→ **EXERCISE DETAILS**:
For this task, extract exactly the lines of the data below, from the line containing "- KANSAI UNIVERSITY e-bulletin is released." through the last one, with pictures left out.

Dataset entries

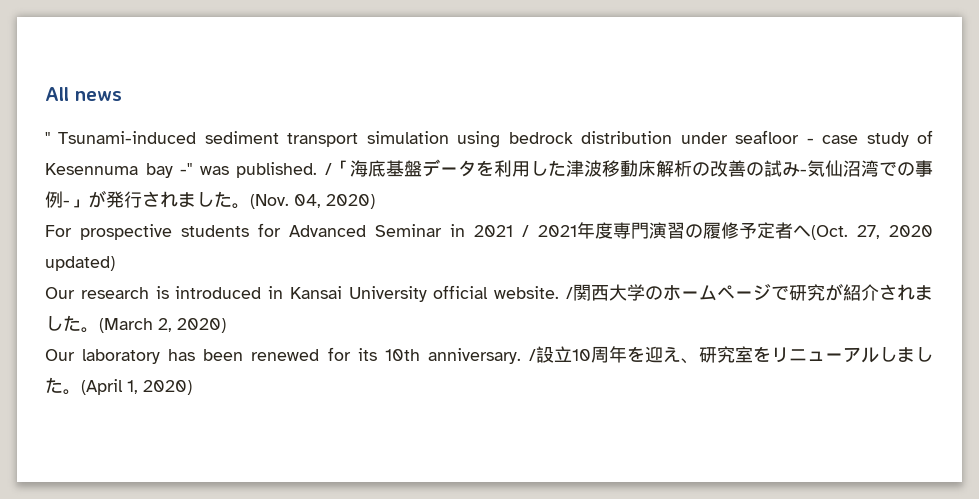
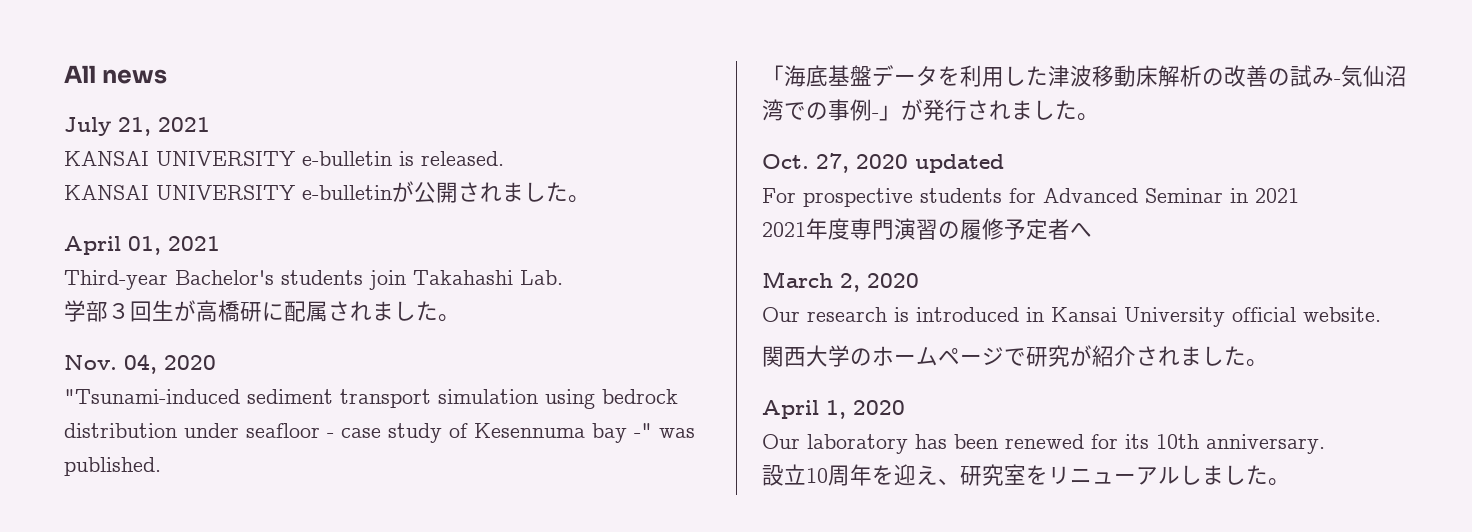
- " Tsunami-induced sediment transport simulation using bedrock distribution under seafloor - case study of Kesennuma bay -" was published. /「海底基盤データを利用した津波移動床解析の改善の試み-気仙沼湾での事例-」が発行されました。(Nov. 04, 2020)
+ July 21, 2021
+ KANSAI UNIVERSITY e-bulletin is released.
+ KANSAI UNIVERSITY e-bulletinが公開されました。
+ April 01, 2021
+ Third-year Bachelor's students join Takahashi Lab.
+ 学部３回生が高橋研に配属されました。
+ Nov. 04, 2020
+ "Tsunami-induced sediment transport simulation using bedrock distribution under seafloor - case study of Kesennuma bay -" was published.
+ 「海底基盤データを利用した津波移動床解析の改善の試み-気仙沼湾での事例-」が発行されました。
+ Oct. 27, 2020 updated
- For prospective students for Advanced Seminar in 2021 / 2021年度専門演習の履修予定者へ(Oct. 27, 2020 updated)
+ For prospective students for Advanced Seminar in 2021
+ 2021年度専門演習の履修予定者へ
+ March 2, 2020
- Our research is introduced in Kansai University official website. /関西大学のホームページで研究が紹介されました。(March 2, 2020)
+ Our research is introduced in Kansai University official website.
+ 関西大学のホームページで研究が紹介されました。
+ April 1, 2020
- Our laboratory has been renewed for its 10th anniversary. /設立10周年を迎え、研究室をリニューアルしました。(April 1, 2020)
+ Our laboratory has been renewed for its 10th anniversary.
+ 設立10周年を迎え、研究室をリニューアルしました。

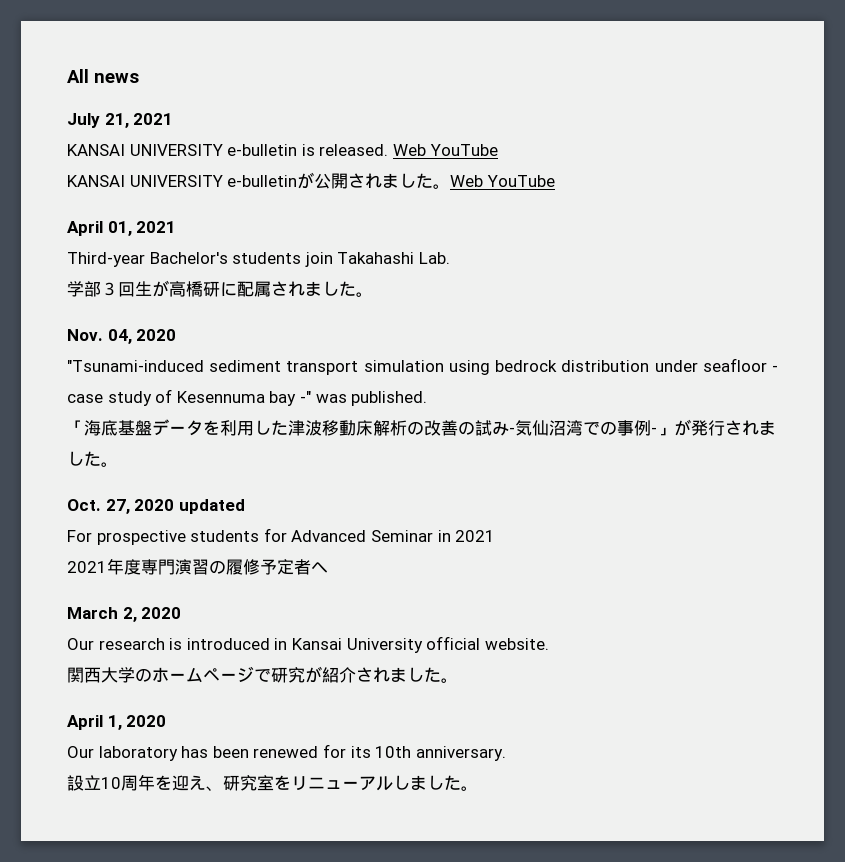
- KANSAI UNIVERSITY e-bulletin is released.
+ KANSAI UNIVERSITY e-bulletin is released. Web YouTube
- KANSAI UNIVERSITY e-bulletinが公開されました。
+ KANSAI UNIVERSITY e-bulletinが公開されました。Web YouTube

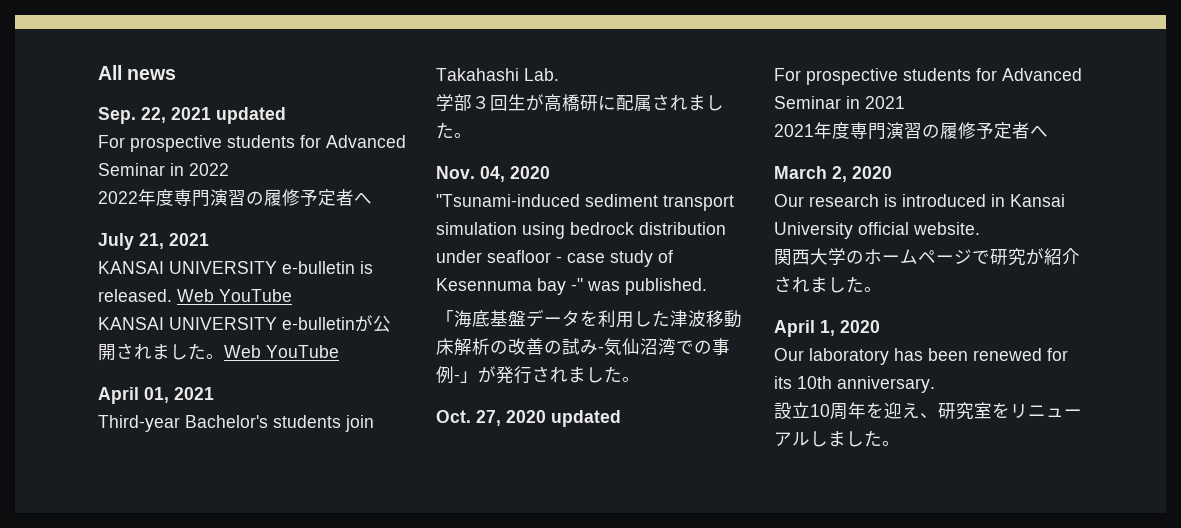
+ Sep. 22, 2021 updated
+ For prospective students for Advanced Seminar in 2022
+ 2022年度専門演習の履修予定者へ

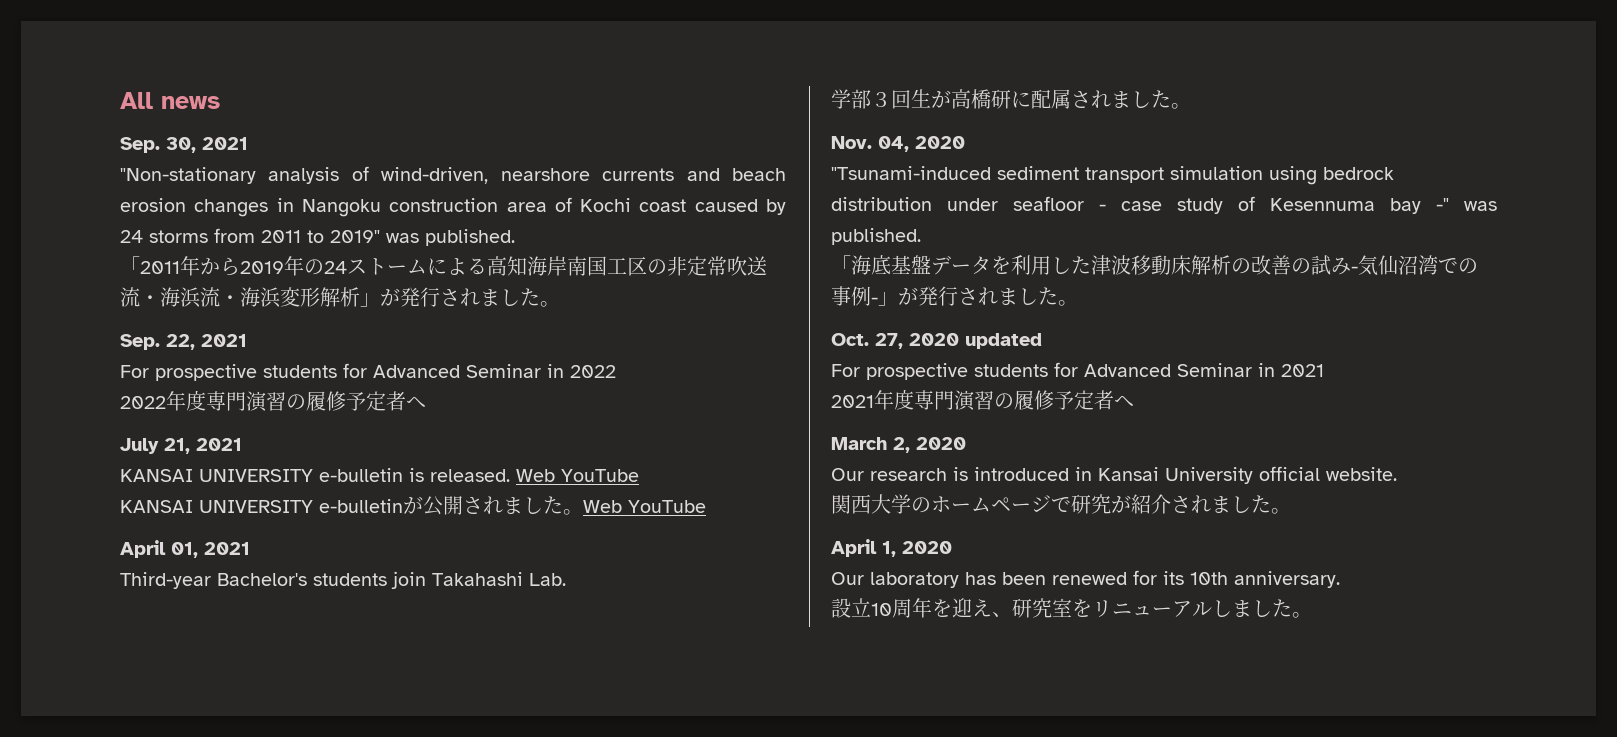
+ Sep. 30, 2021
+ "Non-stationary analysis of wind-driven, nearshore currents and beach erosion changes in Nangoku construction area of Kochi coast caused by 24 storms from 2011 to 2019" was published.
+ 「2011年から2019年の24ストームによる高知海岸南国工区の非定常吹送流・海浜流・海浜変形解析」が発行されました。
- Sep. 22, 2021 updated
+ Sep. 22, 2021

→ **RESULT BELOW**:
- KANSAI UNIVERSITY e-bulletin is released.
+ KANSAI UNIVERSITY e-bulletin is released. Web YouTube
- KANSAI UNIVERSITY e-bulletinが公開されました。
+ KANSAI UNIVERSITY e-bulletinが公開されました。Web YouTube

+ Sep. 22, 2021 updated
+ For prospective students for Advanced Seminar in 2022
+ 2022年度専門演習の履修予定者へ

+ Sep. 30, 2021
+ "Non-stationary analysis of wind-driven, nearshore currents and beach erosion changes in Nangoku construction area of Kochi coast caused by 24 storms from 2011 to 2019" was published.
+ 「2011年から2019年の24ストームによる高知海岸南国工区の非定常吹送流・海浜流・海浜変形解析」が発行されました。
- Sep. 22, 2021 updated
+ Sep. 22, 2021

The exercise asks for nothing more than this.